Our Family Tree

Our Family Tree
Ros Thomas
The Weekend West
Published Saturday March 2, 2013

How wonderful to find a fig tree growing wild, the tips of its branches sagging under the weight of dozens of fat purple figs.

Sixty-six years ago my mum discovered a giant fig tree jutting out from the banks of the Swan River. To reach its uppermost branches where the ripest figs were sunning themselves, she would climb barefoot up the rocky cliff and shimmy out along the sturdiest branches. She could only pick as many as she could hold in one hand without falling off her perch. And there she would sit, scarlet juice running down her chin while her brother shouted up from the beach: ‘Drop some down to me Sis! C’mon! It’s not fair!’  (A fear of heights and pianist’s hands meant climbing trees was not his forte.)

My mum likes to think of that particular tree as ‘hers’. It has stood beside three generations of her family, tolerating the multi-million dollar mansions that have sprung up around it. No-one has dared fire up a chainsaw despite that tree hogging the best of waterfront views. Every year my mother makes a pilgrimage, green bucket in hand, to ‘her’ tree. She won’t tell fig-loving friends where it is, and her secrecy has become a running joke: ‘Hey Joanie, have you put the coordinates of that tree in your will yet?’ Most years her clandestine operation is sabotaged, not by informers, but by the dozens of Ringneck parrots that get a toe-hold in the canopy before she does and gorge themselves on the best fruit.

My mother’s lust for wild figs is as curious as her unorthodox manner of eating them. She tears the fig in half and mashes the two pieces together until the red flesh spills over the skin and she eats the resulting mess in raptures. (I don’t understand why either.)  

Every summer I look forward to the day mum calls to say: ‘Time we went down to my tree’, and the kids and I pile into the car: ‘Fig-hunt!’

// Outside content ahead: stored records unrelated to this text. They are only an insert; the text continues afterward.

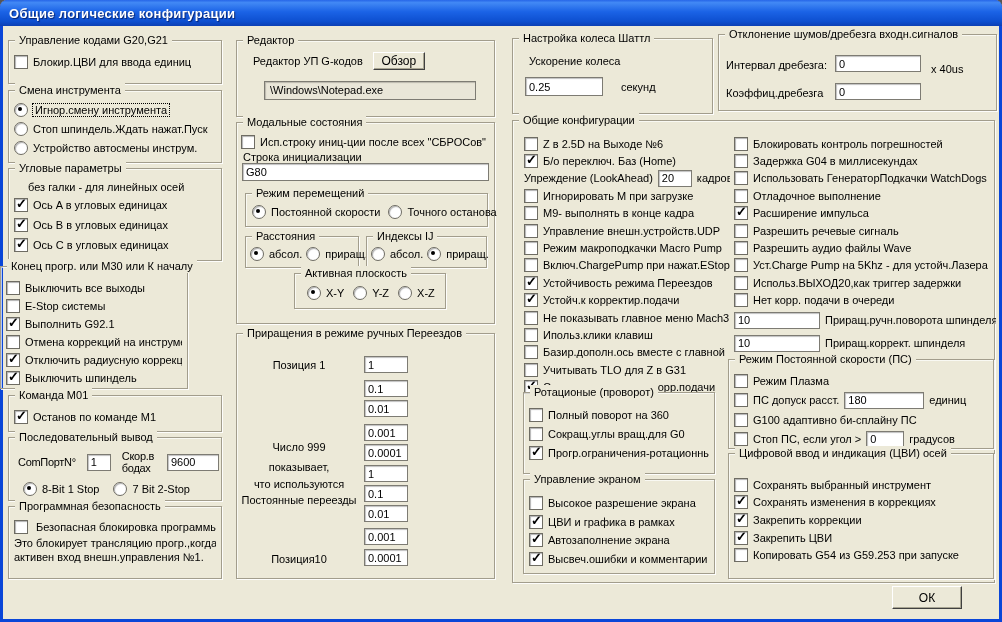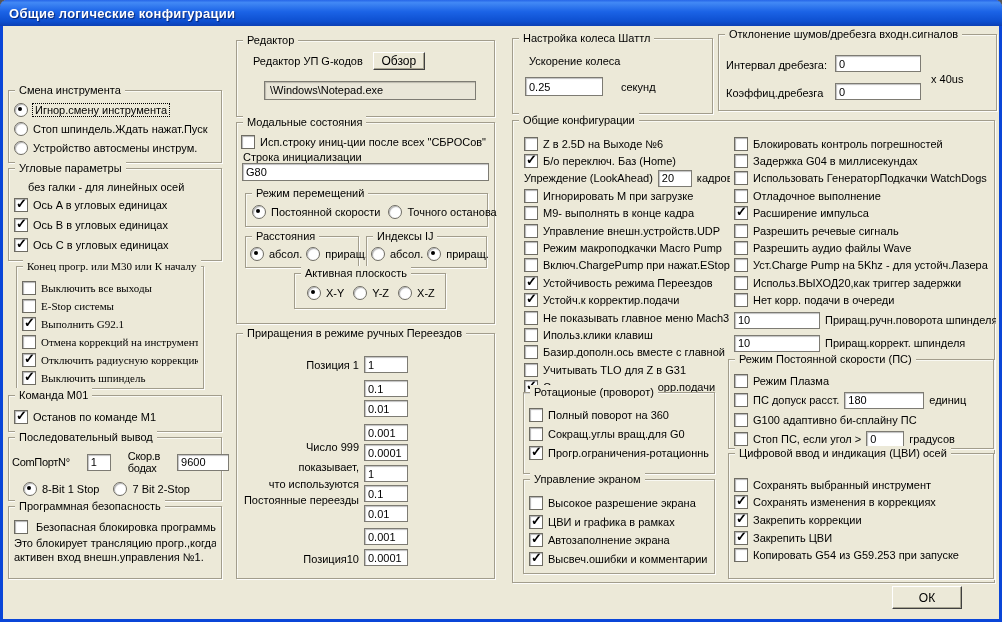--- a/index.html
+++ b/index.html
@@ -68,6 +68,15 @@
     <span class="t">Общие логические конфигурации</span>
   </div>
 
+  <div class="group" id="grp-g20" style="left:8px;top:40px;width:214px;height:44px;">
+    <span class="legend">Управление кодами G20,G21</span>
+    <div class="rows">
+        <div class="row">
+          <span class="cb"></span>
+          <span class="lbl">Блокир.ЦВИ для ввода единиц</span>
+        </div>
+      </div>
+  </div>
 
   <div class="group" id="grp-tool" style="left:8px;top:90px;width:214px;height:73px;">
     <span class="legend">Смена инструмента</span>

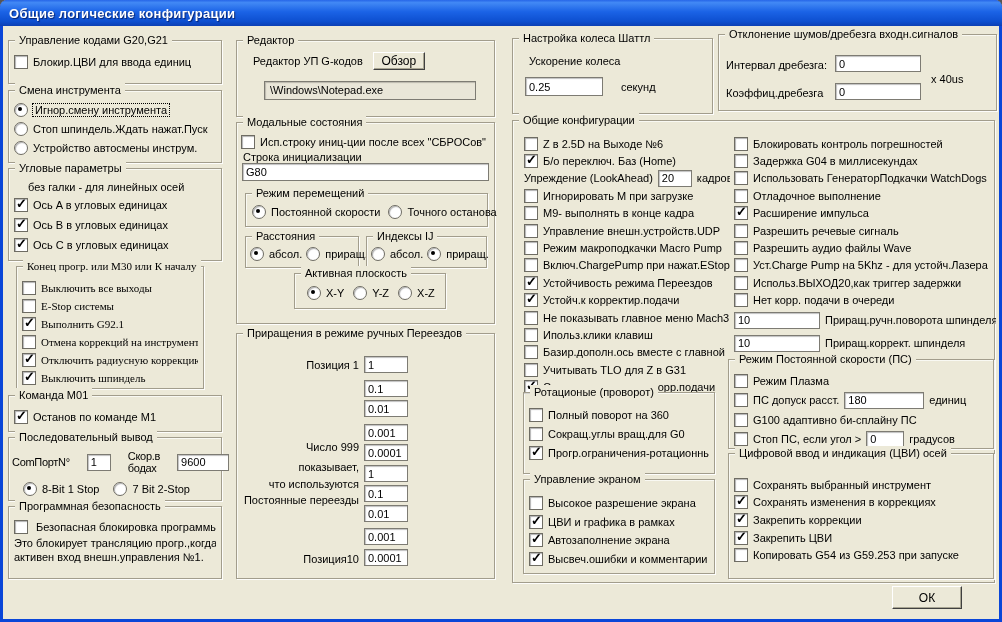--- a/index.html
+++ b/index.html
@@ -301,7 +301,7 @@
     <span class="legend">Отклонение шумов/дребезга входн.сигналов</span>
     <span class="abs" style="left:7px;top:24px;">Интервал дребезга:</span>
     <input class="inp abs" style="left: 116px; top: 20px; width: 86px; height: 17px;" value="0">
-    <span class="abs" style="left:212px;top:38px;">x 40us</span>
+    <span class="abs" style="left:212px;top:28px;">x 40us</span>
     <span class="abs" style="left:7px;top:52px;">Коэффиц.дребезга</span>
     <input class="inp abs" style="left: 116px; top: 48px; width: 86px; height: 17px;" value="0">
   </div>

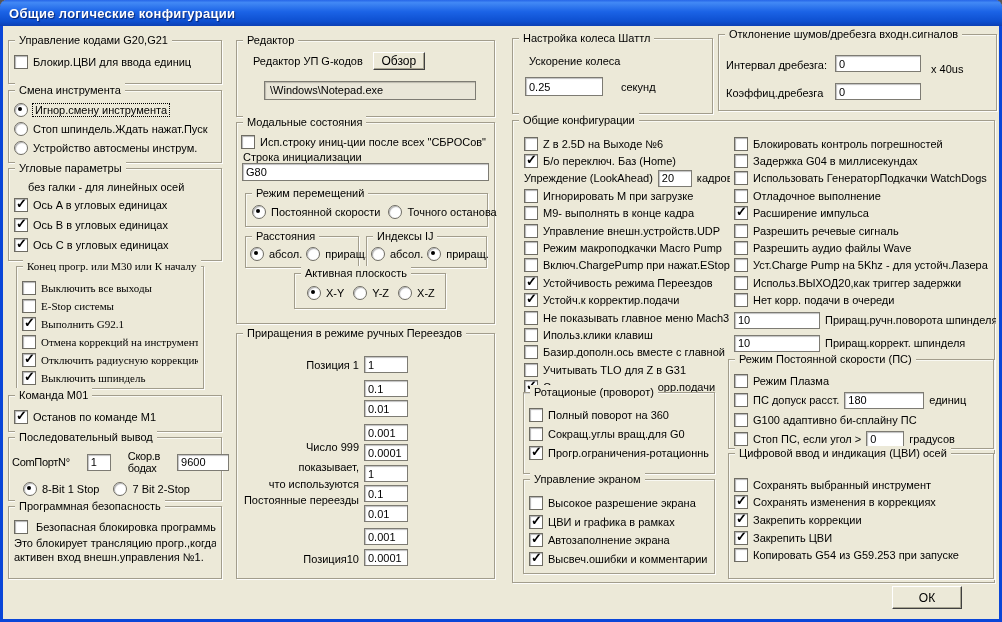--- a/index.html
+++ b/index.html
@@ -117,7 +117,7 @@
       </div>
   </div>
 
-  <div class="group" id="grp-end" style="left:16px;top:266px;width:188px;height:123px;font-family:Liberation Serif, serif;">
+  <div class="group" id="grp-end" style="left:0;top:266px;width:188px;height:123px;">
     <span class="legend">Конец прогр. или M30 или К началу</span>
     <div class="rows">
         <div class="row">

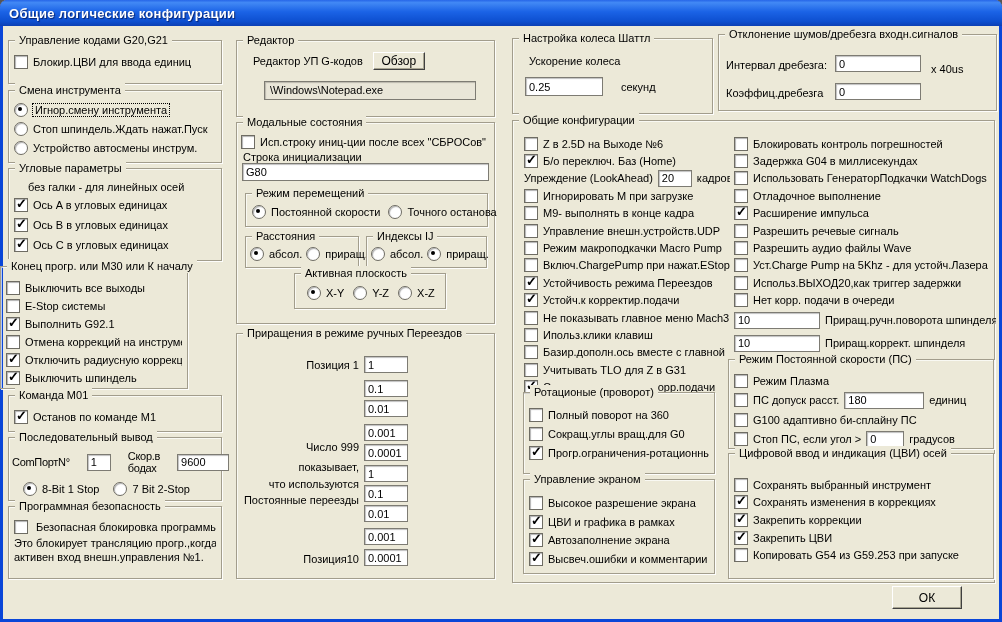--- a/index.html
+++ b/index.html
@@ -57,7 +57,7 @@
   #grp-dro .rows{padding-top:22px;}
   #grp-dro .row{height:17.6px;}
   .jog-inp{position:absolute;left:127px;width:44px;height:17px;}
-  .jog-label{position:absolute;left:2px;width:120px;text-align:right;padding-right:8px;white-space:nowrap;}
+  .jog-label{position:absolute;left:2px;width:120px;text-align:center;padding-right:8px;white-space:nowrap;}
   .jog-label.pos{padding-right:22px;}
 </style>
 </head>

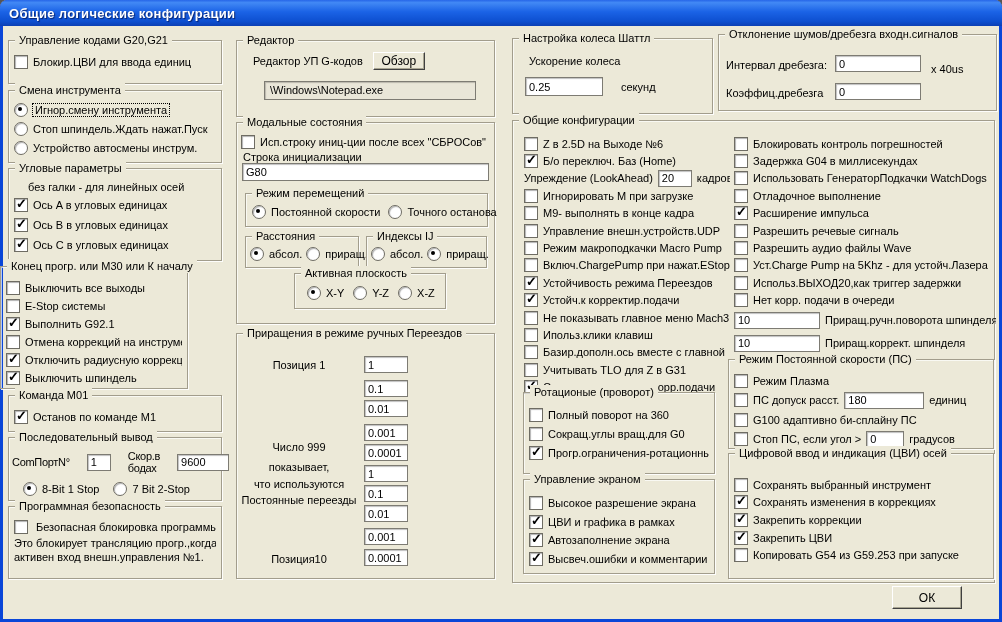--- a/index.html
+++ b/index.html
@@ -159,7 +159,7 @@
 
   <div class="group" id="grp-serial" style="left:8px;top:437px;width:214px;height:64px;">
     <span class="legend">Последовательный вывод</span>
-    <div class="hrow tight" style="gap:17px;padding:12px 2px 0 3px;">
+    <div class="hrow tight" style="gap:11px;padding:12px 2px 0 3px;margin-left:6px;">
       <span class="lbl">ComПортN°</span>
       <input class="inp" style="width: 24px;" value="1">
       <span class="lbl">Скор.в бодах</span>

Expeditions to that secluded bend in the river have become a rite of passage in our family. Members are allocated their responsibilities according to sprightliness and fervour. The little ones are the ‘fig spotters’, the more agile are ‘climbers’ and those who’d rather man the bucket are ‘catchers.’

My normally rebellious 12-year-old revels in the best climbing adventure of the year. He yells down through the branches: ‘Hey Nan, there are loads up here!’ It’s a rare thing for a child born this century to share a slice of his grandmother’s Huck Finn heritage, still there for the taking. Summers have come and gone but the big brown jellyfish still beach themselves on the river’s  edge, and the water in February is always briny and warm. We now carry a plastic bucket instead of a tin pail. The older I get, the more determined I am to keep this ceremony alive. I picture myself as a doting nanna telling my grandkids not to worry when the milky sap from the fig-stalks itches their skin: ‘It’s not poisonous poppet. Have a dip in the river and you’ll be right as rain.’

I want to impress on my children the value of belonging. I want each of them  imprinted with this family ritual for when they need to remember where they came from. I savour that a new generation of sturdy little bodies is just as adept at finding treasure in the tree.

After an hour by the river, mum’s bucket contains enough figs for a dozen jars of jam and chutney but the branches are still laden. She and I like to amuse ourselves by having alibis at the ready for the odd dog-walker who wanders past: ‘Did you see the possum up there?’ Mum looks forward to the day she can stand her ground before an inquisitor and declare: “The tree’s mine. I planted it.” (Exaggeration is a dominate gene in our family.)

Mum’s tree, of course, is everyone’s tree. Like the huge mulberry we found as kids when the house up the road got demolished and the backyard was indecently exposed. On Sunday afternoons, half the neighbourhood kids were stained crimson and we were too full of juice to eat tea. Back then, every house had a loquat or a plum or an almond tree, a passionfruit or a muscatel grape. Harvests were shared around for jams and preserves and came back in re-cycled pickle jars wearing gingham hats cut with pinking shears. Rear laneways were common ground for cricket games and cubbies and family histories intertwined over side fences like the tendrils of vines reaching for new strongholds.

My wish is for my mother’s secret tree to still be there when my children have slyly turned into adults. When their childhoods can be recaptured in an instant by that bark under their feet or the coarse leaves in their hands. The tree won’t look as big to them as it once did. But I hope it will loom large when they reminisce about the innocent adventures of a bunch of kids and their prowess as a clan.